Shelby Mittner. Ms. Mittner was a minor at the time of her applications, which were filed through her mother, Amy Garcia. She filed an application for supplemental income on September 24, 1996, which was denied. (Def. Ex. AT at 2.) She filed another application June 26, 2001, which was denied initially and on reconsideration. (Def. Exs. AR-AT.) She requested a hearing, and received one in front of ALJ New on October 2, 2002. (Def. Ex. AT.) Mittner was not represented by an attorney. (Id.) ALJ New denied Mittner's application on November 22, 2002. (Id.) Mittner appealed, both to the Appeals Council and the district court. (Def. Exs. AU-AV.) Attorney Mary Mitchell represented Mittner in the district court action, Mittner v. Barnhart, 03cv1143 W (JAH) (S.D. Cal. 2003.) In that matter, the SSA stipulated to remand Mittner's claim for a new hearing. (Def. Ex. AW.) The matter was heard on February 18, 2005, before ALJ Steinman. (Def. Ex. AX.) At the hearing, Mittner amended her disability onset date to January 31, 2003. (Id.) On March 23, 2005, ALJ Steinman issued a favorable decision using the amended disability onset date. (Id.)
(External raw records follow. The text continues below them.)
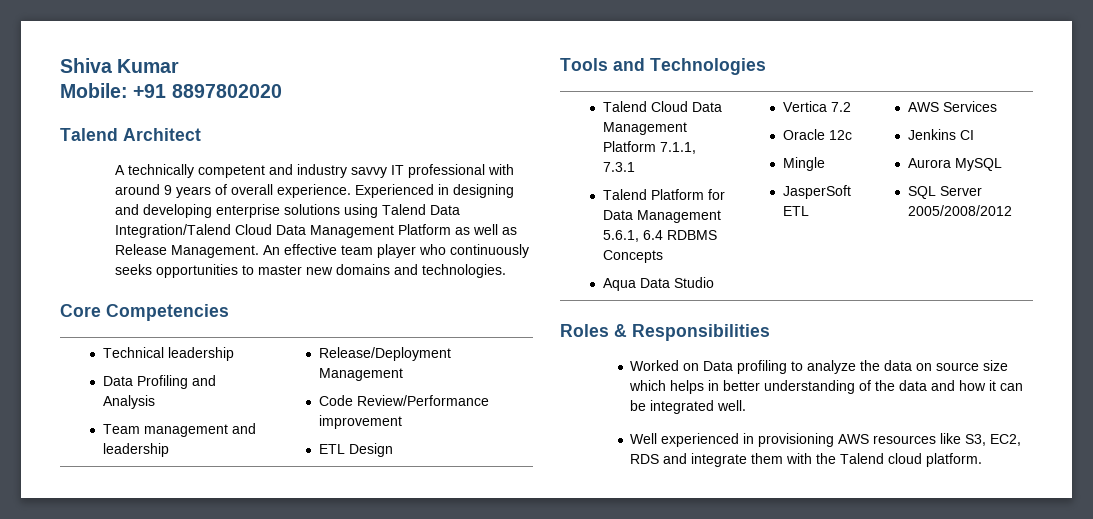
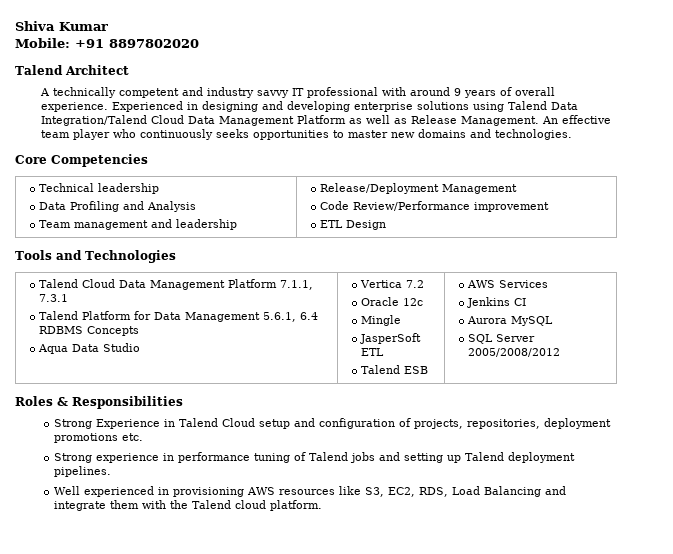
  Talend Cloud Data Management Platform 7.1.1, 7.3.1
  Talend Platform for Data Management 5.6.1, 6.4 RDBMS Concepts
  Aqua Data Studio | Vertica 7.2
  Oracle 12c
  Mingle
- JasperSoft ETL | AWS Services
+ JasperSoft ETL
+ Talend ESB | AWS Services
- Worked on Data profiling to analyze the data on source size which helps in better understanding of the data and how it can be integrated well.
+ Strong Experience in Talend Cloud setup and configuration of projects, repositories, deployment promotions etc.
+ Strong experience in performance tuning of Talend jobs and setting up Talend deployment pipelines.
- Well experienced in provisioning AWS resources like S3, EC2, RDS and integrate them with the Talend cloud platform.
+ Well experienced in provisioning AWS resources like S3, EC2, RDS, Load Balancing and integrate them with the Talend cloud platform.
Sandor Hejja. Sandor Hejja filed an application for disability benefits on April 11, 2001. The application was denied initially and on reconsideration, and Hejja requested a hearing. (Def. Exs. BEBG.) The hearing was held on April 19, 2002, before ALJ New. (Def. Ex. BG.) Hejja was not represented by an attorney. (Id.) ALJ New denied the application on June 25, 2002. (Id.) Hejja appealed, and the Appeals Council remanded the matter in light of new evidence. (Def. Ex. BH.) On March 3, 2003, ALJ Steinman conducted a telephonic hearing and ordered additional examinations. (Def. Ex. BI.) On August 25, 2003, ALJ Steinman again denied Hejja's claim. (Id.) Hejja appealed the decision, both to the Appeals Council and the district court. (Def. Exs. BJ, BM.) Attorney Mary Mitchell represented Hejja in the district court action, Hejja v. Barnhart, 04cv0141 JM (JFS) (S.D. Cal. 2004.) While that matter was pending, Hejja filed another application with SSA which was denied initially and on reconsideration. (Def. Exs. BK, BL.) In the district court action, the SSA stipulated to remand Hejja's claim. (Def. Ex. BN.) The SSA then consolidated Hejja's two applications, and the matters were heard by ALJ Steinman on May 3, 2005. (Def. Ex. BO.) Hejja, who continued to be represented by attorney Mary Mitchell, amended his disability onset date to May 1, 2001. (Id. at 2.) On June 6, 2005, ALJ Steinman issued a favorable decision using the amended disability onset date. (Id. at 4.)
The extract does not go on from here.